> _Task goal_
A verbatim copy of all the data is required, minus any images.

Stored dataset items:
◆ ◆ ◆ ◆ ◆

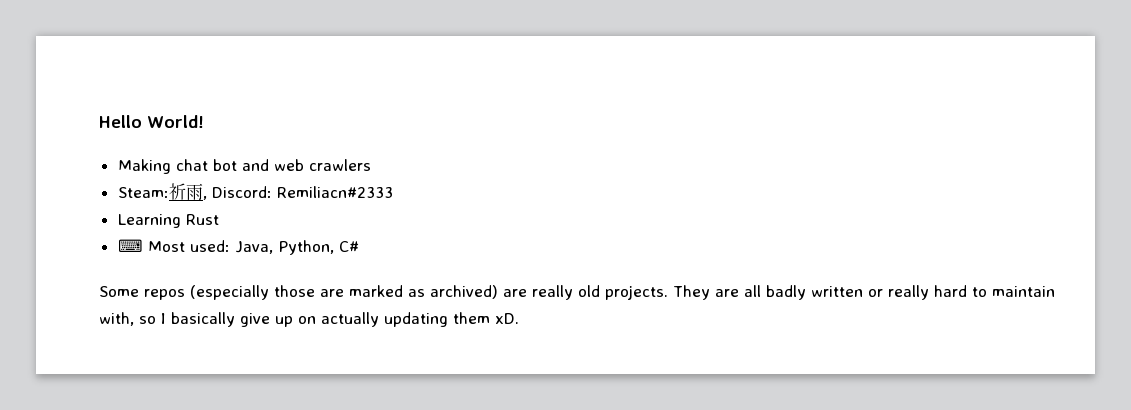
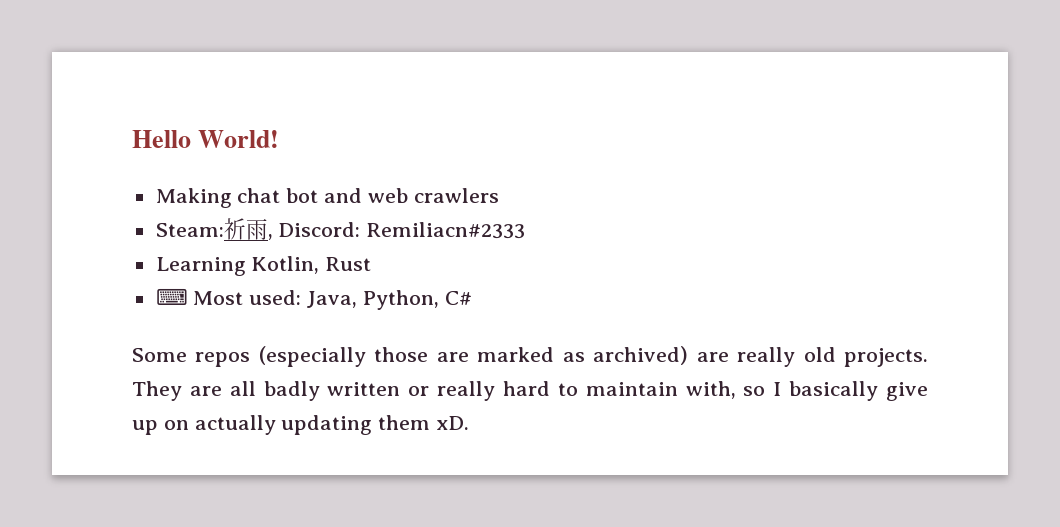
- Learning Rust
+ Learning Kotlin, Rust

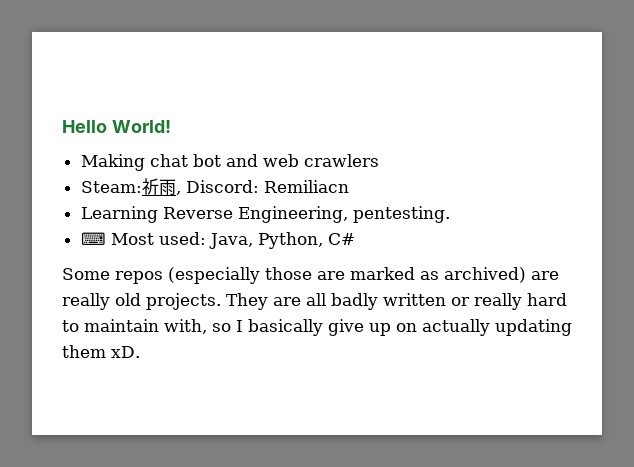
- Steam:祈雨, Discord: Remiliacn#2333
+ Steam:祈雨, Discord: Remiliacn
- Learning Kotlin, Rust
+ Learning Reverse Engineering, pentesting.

◆ ◆ ◆ ◆ ◆

> _Reply to the task_
- Learning Rust
+ Learning Kotlin, Rust

- Steam:祈雨, Discord: Remiliacn#2333
+ Steam:祈雨, Discord: Remiliacn
- Learning Kotlin, Rust
+ Learning Reverse Engineering, pentesting.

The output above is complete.